Kollegenstreit
Der publizistische Vergeltungsschlag?
Der Feuilleton-Chef der "Süddeutschen Zeitung" wird verdächtigt, "FAZ"-Herausgeber Frank Schirrmacher in einem Krimi ermordet zu haben.
Hamburg. Hat er oder hat er nicht? Die Spekulationen über die Identität des Mordopfers und des Autoren eines neuen Schweden-Krimis raunen durch die deutschen Kulturteile der Zeitungen. Angeblich handele es sich beim mit einer Schaufel Niedergestreckten in "Der Sturm" um Frank Schirrmacher, den Herausgeber der "FAZ". Darüber hinaus - und das wäre der eigentliche Sturm im feuilletonistischen Wasserglas - soll es Per Johansson, den vorgeblichen Autoren, gar nicht geben. Hinter dem Pseudonym verberge sich vielmehr Thomas Steinfeld, der Feuilleton-Chef der "Süddeutschen".
Auslöser des gemeinsamen Ratespielchens ist Richard Kämmerlings von der "Welt". Der hat einen Krimi gelesen. Soweit nichts allzu ungewöhnliches für einen Redakteur im Feuilleton. Doch die Schlüsse, die er aus seiner Lektüre zieht, haben das Zeug zum Sommerskandälchen in Kulturkreisen. Denn das Mordopfer, das in der idyllischen schwedischen Landschaft aufgefunden wird, mit einer Schippe hingerichtet und von Aasfressern zernagt, ist nicht irgendwer. Der gänzlich unbekannte Autor mit dem urskandinavischen Nachnamen hat sich als Toten einen deutschen Journalisten erdacht, den "Chef einer Zeitung, die in ganz Deutschland gelesen wird", einen "mächtigen Mann".

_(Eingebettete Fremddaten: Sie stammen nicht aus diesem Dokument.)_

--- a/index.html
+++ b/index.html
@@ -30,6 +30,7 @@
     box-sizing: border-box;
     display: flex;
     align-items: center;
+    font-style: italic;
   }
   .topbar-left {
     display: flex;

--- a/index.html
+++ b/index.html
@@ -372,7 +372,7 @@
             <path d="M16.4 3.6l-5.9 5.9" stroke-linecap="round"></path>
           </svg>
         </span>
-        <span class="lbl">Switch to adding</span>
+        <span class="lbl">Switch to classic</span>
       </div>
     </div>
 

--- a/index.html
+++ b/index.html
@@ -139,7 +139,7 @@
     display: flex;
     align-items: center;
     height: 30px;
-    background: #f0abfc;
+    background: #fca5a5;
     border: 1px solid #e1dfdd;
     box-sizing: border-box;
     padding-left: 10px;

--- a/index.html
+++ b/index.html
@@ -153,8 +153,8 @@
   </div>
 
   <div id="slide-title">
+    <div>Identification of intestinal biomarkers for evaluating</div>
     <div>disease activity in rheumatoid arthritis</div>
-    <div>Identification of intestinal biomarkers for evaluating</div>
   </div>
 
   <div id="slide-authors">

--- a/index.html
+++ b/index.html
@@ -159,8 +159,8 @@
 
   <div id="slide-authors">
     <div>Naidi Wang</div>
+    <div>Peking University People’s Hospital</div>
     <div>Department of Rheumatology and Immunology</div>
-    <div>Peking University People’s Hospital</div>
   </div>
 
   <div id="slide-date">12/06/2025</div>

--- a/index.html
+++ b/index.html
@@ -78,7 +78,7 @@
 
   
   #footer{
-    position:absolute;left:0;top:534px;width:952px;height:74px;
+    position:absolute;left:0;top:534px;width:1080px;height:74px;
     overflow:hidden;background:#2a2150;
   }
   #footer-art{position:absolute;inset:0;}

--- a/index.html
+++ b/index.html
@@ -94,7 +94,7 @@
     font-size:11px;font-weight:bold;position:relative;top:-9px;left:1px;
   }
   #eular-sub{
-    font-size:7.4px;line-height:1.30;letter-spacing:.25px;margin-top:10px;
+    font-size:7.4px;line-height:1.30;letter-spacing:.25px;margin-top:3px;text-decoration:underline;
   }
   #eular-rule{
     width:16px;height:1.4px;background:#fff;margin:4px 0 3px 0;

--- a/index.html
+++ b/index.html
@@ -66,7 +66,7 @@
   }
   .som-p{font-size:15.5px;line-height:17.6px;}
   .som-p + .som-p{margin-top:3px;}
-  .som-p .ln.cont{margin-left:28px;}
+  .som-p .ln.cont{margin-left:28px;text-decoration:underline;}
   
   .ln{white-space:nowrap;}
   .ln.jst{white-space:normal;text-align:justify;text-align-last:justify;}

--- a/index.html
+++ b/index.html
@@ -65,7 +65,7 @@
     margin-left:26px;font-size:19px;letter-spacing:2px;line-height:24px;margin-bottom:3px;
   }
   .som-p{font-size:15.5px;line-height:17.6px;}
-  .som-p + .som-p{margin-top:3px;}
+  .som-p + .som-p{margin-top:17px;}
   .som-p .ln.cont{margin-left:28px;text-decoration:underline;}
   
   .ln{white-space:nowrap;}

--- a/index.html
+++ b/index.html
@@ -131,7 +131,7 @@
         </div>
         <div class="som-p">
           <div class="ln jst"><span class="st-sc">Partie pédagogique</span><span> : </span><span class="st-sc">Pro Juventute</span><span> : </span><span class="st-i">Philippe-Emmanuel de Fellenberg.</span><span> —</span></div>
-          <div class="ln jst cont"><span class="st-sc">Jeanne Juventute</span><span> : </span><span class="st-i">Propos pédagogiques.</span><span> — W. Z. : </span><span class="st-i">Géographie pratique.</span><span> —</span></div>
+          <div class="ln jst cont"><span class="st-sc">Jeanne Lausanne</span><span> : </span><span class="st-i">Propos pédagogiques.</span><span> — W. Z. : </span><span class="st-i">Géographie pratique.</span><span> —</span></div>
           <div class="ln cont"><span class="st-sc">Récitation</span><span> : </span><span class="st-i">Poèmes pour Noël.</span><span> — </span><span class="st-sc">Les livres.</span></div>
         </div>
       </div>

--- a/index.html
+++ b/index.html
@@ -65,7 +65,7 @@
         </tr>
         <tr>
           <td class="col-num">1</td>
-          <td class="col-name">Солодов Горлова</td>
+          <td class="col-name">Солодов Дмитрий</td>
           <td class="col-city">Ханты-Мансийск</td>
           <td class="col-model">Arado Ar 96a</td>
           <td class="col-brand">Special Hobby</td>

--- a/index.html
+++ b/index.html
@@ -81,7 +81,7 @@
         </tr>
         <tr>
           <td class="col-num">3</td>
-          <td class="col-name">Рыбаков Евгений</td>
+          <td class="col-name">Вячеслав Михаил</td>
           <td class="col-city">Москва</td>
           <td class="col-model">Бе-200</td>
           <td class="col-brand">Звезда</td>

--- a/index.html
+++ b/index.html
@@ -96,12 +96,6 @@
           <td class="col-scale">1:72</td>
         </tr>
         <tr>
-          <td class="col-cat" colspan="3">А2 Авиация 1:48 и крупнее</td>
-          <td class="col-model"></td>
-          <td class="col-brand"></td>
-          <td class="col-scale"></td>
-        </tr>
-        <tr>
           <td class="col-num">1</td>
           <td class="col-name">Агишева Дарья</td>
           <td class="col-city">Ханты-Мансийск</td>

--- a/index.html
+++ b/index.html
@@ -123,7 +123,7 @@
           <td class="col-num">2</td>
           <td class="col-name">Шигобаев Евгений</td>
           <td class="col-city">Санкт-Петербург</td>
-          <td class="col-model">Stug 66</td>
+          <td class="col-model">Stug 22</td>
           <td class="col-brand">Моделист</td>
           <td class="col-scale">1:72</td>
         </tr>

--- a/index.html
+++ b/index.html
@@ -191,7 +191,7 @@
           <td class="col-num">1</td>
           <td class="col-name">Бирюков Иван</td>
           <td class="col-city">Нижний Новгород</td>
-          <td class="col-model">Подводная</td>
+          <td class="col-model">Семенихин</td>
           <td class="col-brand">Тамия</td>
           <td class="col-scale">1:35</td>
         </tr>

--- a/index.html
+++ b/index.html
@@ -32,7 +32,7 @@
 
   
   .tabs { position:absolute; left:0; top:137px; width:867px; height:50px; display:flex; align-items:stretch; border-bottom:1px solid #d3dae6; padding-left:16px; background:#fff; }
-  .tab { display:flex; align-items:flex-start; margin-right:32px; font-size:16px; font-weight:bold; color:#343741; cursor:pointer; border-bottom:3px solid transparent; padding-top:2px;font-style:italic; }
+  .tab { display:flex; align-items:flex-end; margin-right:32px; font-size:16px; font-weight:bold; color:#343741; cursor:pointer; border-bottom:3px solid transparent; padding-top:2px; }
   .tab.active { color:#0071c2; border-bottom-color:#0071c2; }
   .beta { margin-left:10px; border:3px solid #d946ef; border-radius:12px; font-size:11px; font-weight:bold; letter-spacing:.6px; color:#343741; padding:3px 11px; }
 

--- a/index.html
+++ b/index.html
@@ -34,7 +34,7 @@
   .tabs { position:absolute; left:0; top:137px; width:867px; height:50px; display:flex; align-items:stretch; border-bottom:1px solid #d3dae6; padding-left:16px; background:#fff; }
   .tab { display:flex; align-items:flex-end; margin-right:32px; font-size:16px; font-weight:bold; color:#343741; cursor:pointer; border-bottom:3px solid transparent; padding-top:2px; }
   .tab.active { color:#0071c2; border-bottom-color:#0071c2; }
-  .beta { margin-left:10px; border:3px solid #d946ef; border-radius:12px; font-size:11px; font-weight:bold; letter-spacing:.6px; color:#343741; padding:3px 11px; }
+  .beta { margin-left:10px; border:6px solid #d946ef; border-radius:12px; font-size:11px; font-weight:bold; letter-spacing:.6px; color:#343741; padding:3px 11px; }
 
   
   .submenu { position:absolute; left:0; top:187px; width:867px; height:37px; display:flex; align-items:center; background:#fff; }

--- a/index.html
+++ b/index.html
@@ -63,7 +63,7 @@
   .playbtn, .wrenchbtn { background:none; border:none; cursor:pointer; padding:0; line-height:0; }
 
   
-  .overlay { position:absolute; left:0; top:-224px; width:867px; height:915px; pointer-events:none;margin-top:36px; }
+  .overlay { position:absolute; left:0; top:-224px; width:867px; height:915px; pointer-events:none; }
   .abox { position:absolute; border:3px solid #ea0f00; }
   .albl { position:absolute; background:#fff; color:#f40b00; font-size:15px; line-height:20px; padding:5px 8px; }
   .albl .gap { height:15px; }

In der Dienstags-Ausgabe der "Welt" versuchte Kämmerlings nun nachzuweisen, dass dieser "'big shot'" ein reales Vorbild hat: Frank Schirrmacher. Die Hinweise, die er zusammengetragen hat, scheinen wenn nicht zwingend, so doch schlüssig. Von der Wortspielerei der Schuhmarke "Hutmacher", die an den Füßen der Leiche gefunden werden bis zu verschiedentlich eingetreuten Parallelen zwischen dem fiktiven Christian Meier und dem realen Schirrmacher reichen die Indizien. Wie Schirrmacher hat Meier "weltumspannende Fantasien über die Macht der Netzwerke, die Zukunft der Roboter und die Allmacht der Gentechnik" veröffentlicht. Kämmerlings führt noch weitere Punkte auf, die ihn zu dem Schluss kommen lassen, Meier trage "unverkennbar Züge von Frank Schirrmacher".
So weit, so spurensucherisch. In der Folge stellt sich der "Welt"-Autor dann allerdings eine naheliegende Frage, die zum potenziellen Branchen-Aufreger um den dahingemetzelten Herausgeber führt. Nämlich die, warum ein in Berlin und Osby lebender Schwede einen dermaßenen Hass auf Frank Schirrmacher entwickelt, dass er ihn nicht nur literarisch ermordet, sondern ihn darüber hinaus auch mit wenig schmeichelhaften Charakterisierungen versieht. Johansson dichtet seiner Romanfigur Meier Puffbesuche und ein Faible für "sehr junge Mädchen" an, lässt ihn von Weggefährten als Wendehals und Untergebenen-Quäler beschreiben.
Aus einer weiteren Indizienkette folgert Kämmerlings, dass es einen der Autorenschaft dringend verdächtigen deutschen Journalisten gibt, einen, "auf den alle diese Merkmale in perfekter Weise zutreffen". Thomas Steinfeld, Feuilleton-Chef bei der "Süddeutschen" und ehemaliger Redakteur bei der "FAZ".
Dessen Begeisterung für die im Krimi immer wieder auftauchende Musik von Bob Dylan, seine besondere Beziehung zu Schweden und den Autoren des skandinavischen Landes, schließlich sein Weggang bei der "FAZ" vor elf Jahren, der - vorsichtig gesprochen - nicht in gegenseitigem Einvernehmen stattfand; all diese Anzeichen deuten für Kämmerlings zwingend auf Steinfeld.
Der hat sich bislang zu den Vorwürfen nicht geäußert. Und auch S. Fischer, der Verlag, in dem "Der Sturm" in wenigen Tagen erscheint, hält sich bedeckt. Zwar hat das Haus bereits zugegeben, dass es Per Johansson nicht gibt. Es möchte aber abseits der kargen Aussage, es handele sich um "ein Autorenduo" auch nicht weiter zur Aufklärung beitragen. Und auch der von Kämmerlings des "Rufmords" beschuldigte Steinfeld hält sich bislang bedeckt.